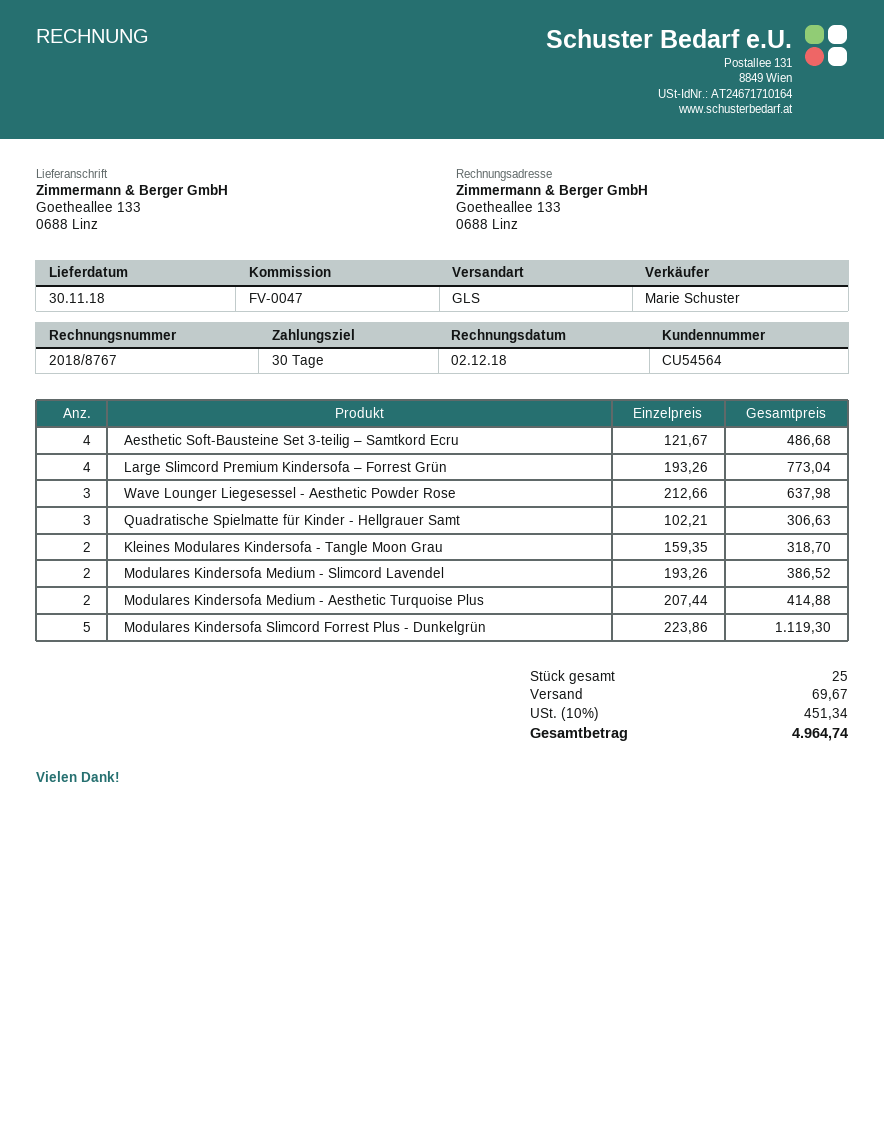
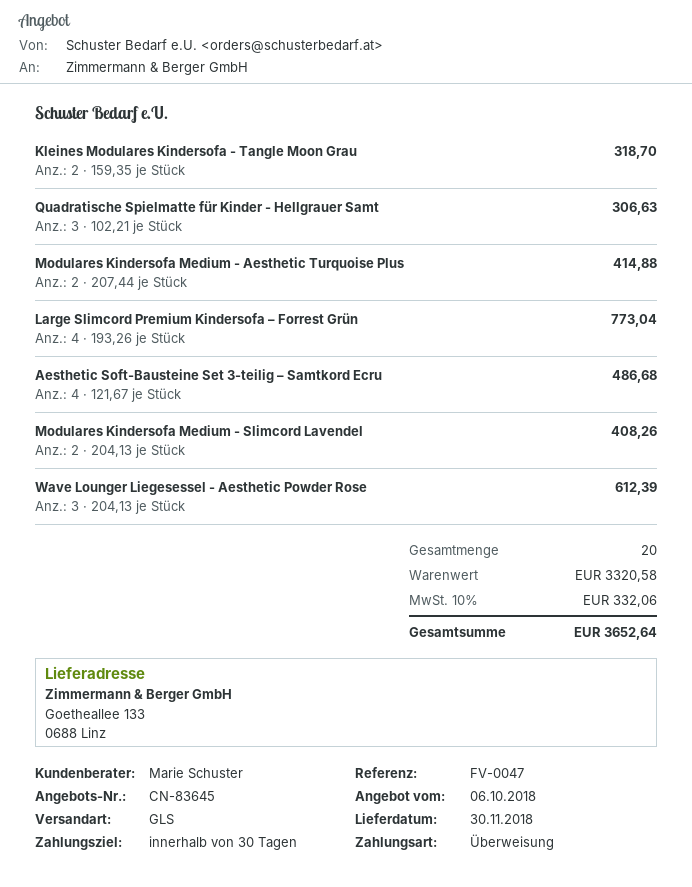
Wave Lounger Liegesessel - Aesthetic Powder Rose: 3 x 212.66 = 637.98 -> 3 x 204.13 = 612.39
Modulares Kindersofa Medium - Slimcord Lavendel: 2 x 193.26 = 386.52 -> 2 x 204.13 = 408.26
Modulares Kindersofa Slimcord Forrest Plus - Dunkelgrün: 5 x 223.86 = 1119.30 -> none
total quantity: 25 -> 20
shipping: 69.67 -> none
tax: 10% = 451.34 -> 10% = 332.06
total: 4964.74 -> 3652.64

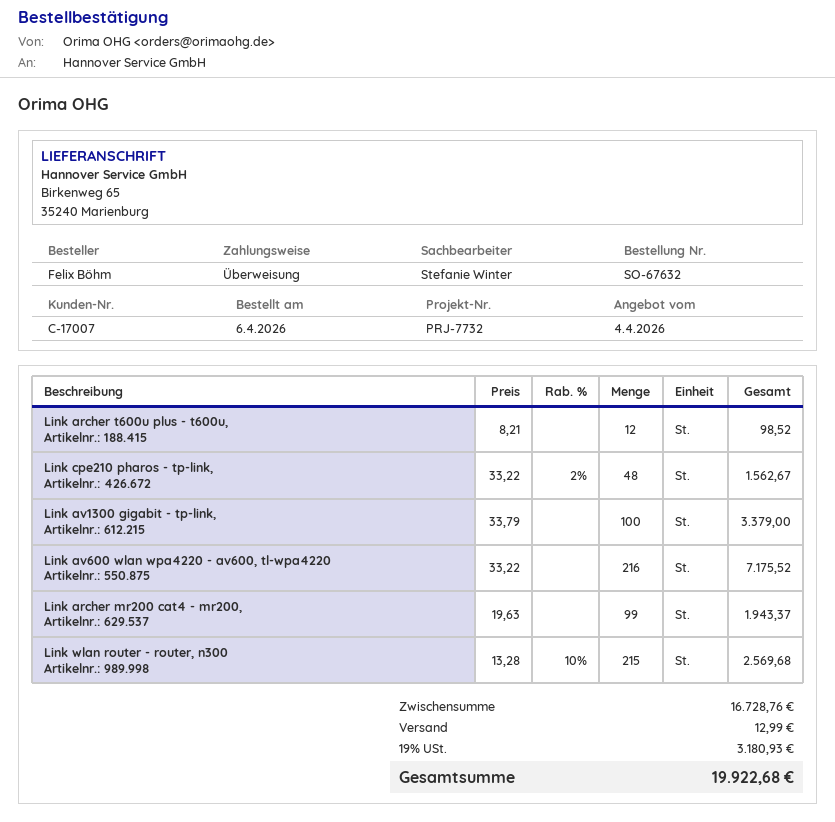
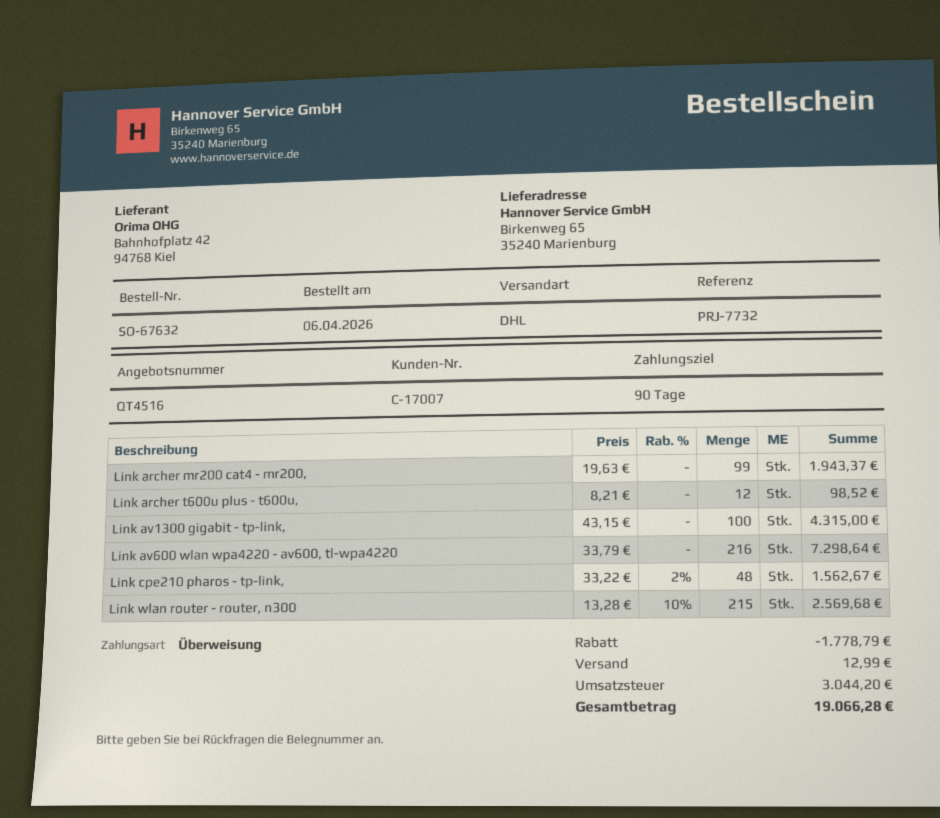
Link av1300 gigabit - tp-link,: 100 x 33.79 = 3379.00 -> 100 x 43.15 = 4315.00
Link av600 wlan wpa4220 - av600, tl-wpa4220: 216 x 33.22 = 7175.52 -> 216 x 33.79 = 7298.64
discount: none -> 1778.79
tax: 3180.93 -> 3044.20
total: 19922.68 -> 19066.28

****************************************

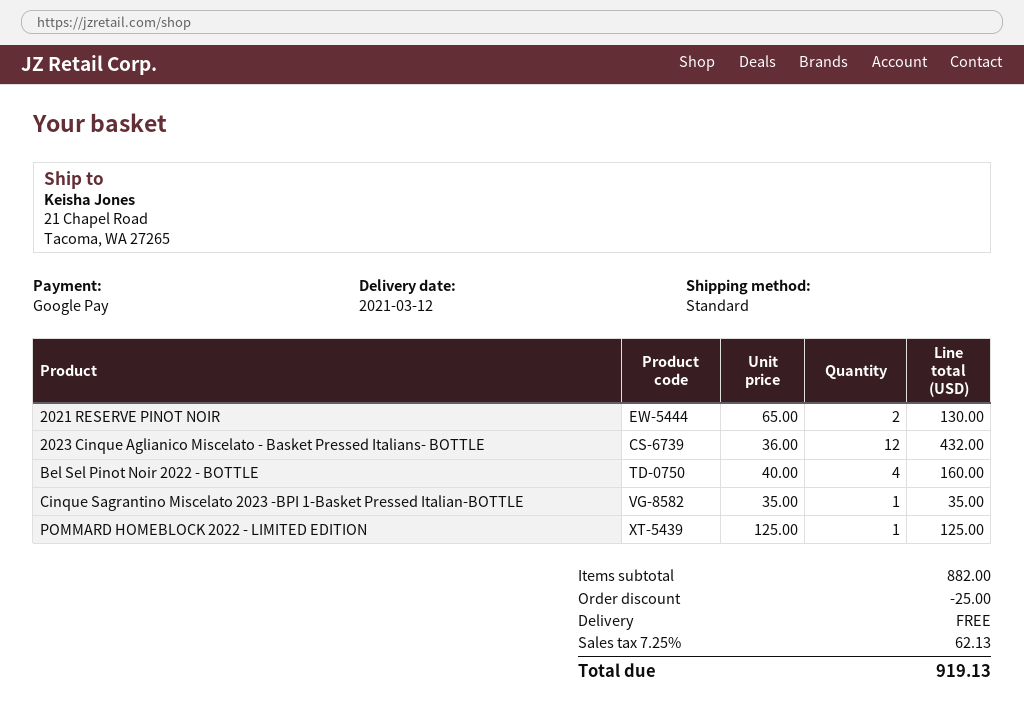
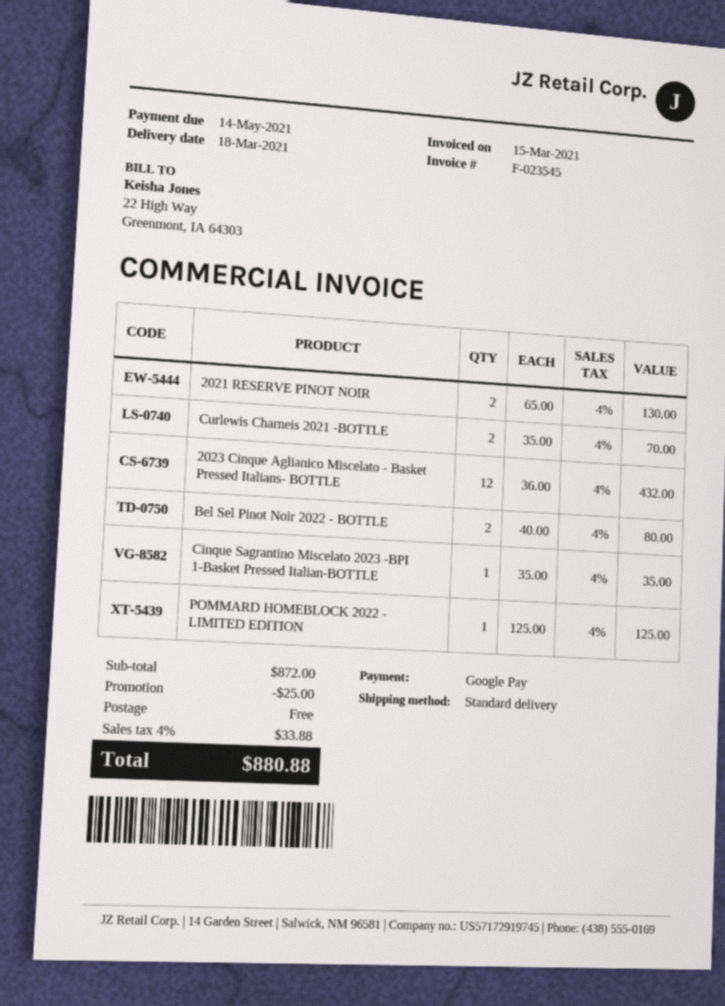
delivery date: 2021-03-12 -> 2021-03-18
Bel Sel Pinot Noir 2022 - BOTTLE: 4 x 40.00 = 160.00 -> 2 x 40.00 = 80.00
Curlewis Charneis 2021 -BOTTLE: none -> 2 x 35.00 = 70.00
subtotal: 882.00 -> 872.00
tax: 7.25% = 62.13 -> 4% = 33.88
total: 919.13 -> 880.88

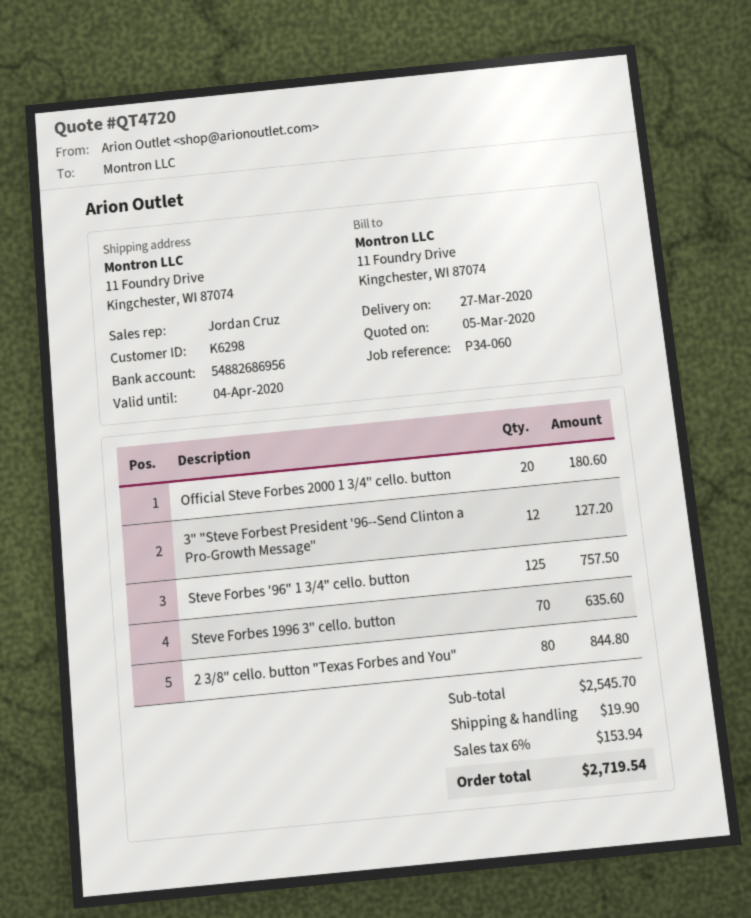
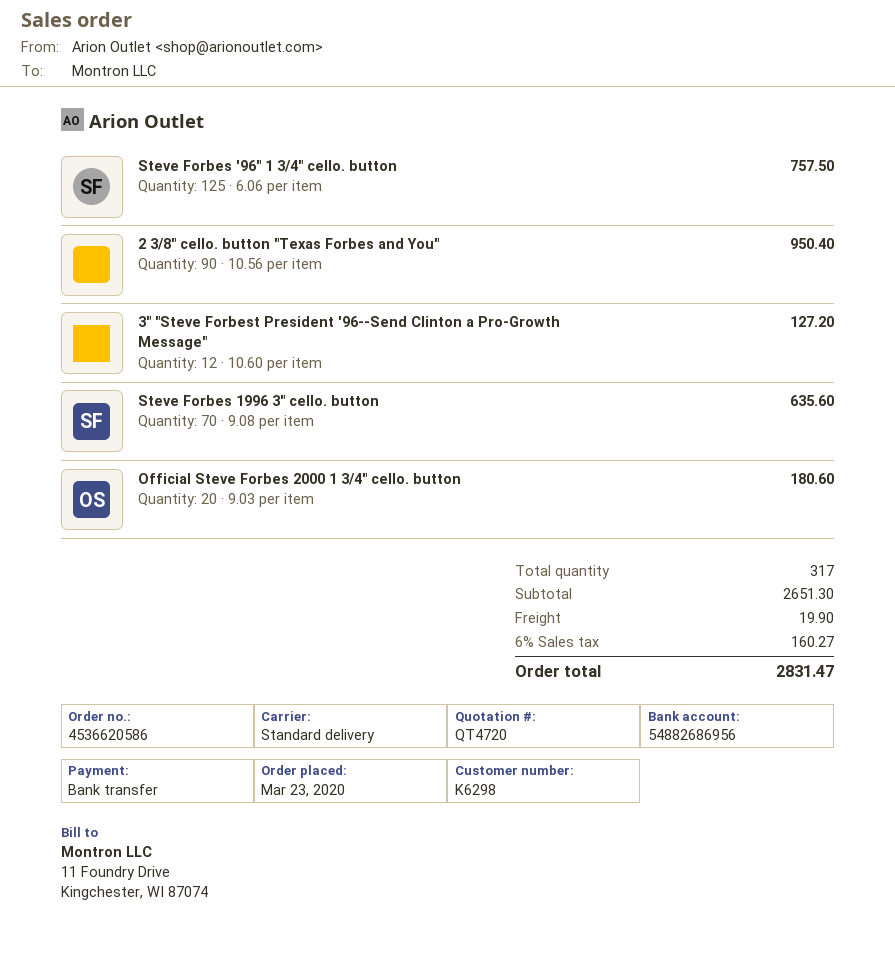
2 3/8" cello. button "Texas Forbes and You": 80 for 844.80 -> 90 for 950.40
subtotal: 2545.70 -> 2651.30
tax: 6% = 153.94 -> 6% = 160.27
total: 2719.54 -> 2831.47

****************************************

Pictures aside, print exactly the lines above starting with the one containing "Curlewis Charneis 2021" and going on through the one containing "tax: 6% = 153.94 -> 6% = 160.27".

Curlewis Charneis 2021 -BOTTLE: none -> 2 x 35.00 = 70.00
subtotal: 882.00 -> 872.00
tax: 7.25% = 62.13 -> 4% = 33.88
total: 919.13 -> 880.88

2 3/8" cello. button "Texas Forbes and You": 80 for 844.80 -> 90 for 950.40
subtotal: 2545.70 -> 2651.30
tax: 6% = 153.94 -> 6% = 160.27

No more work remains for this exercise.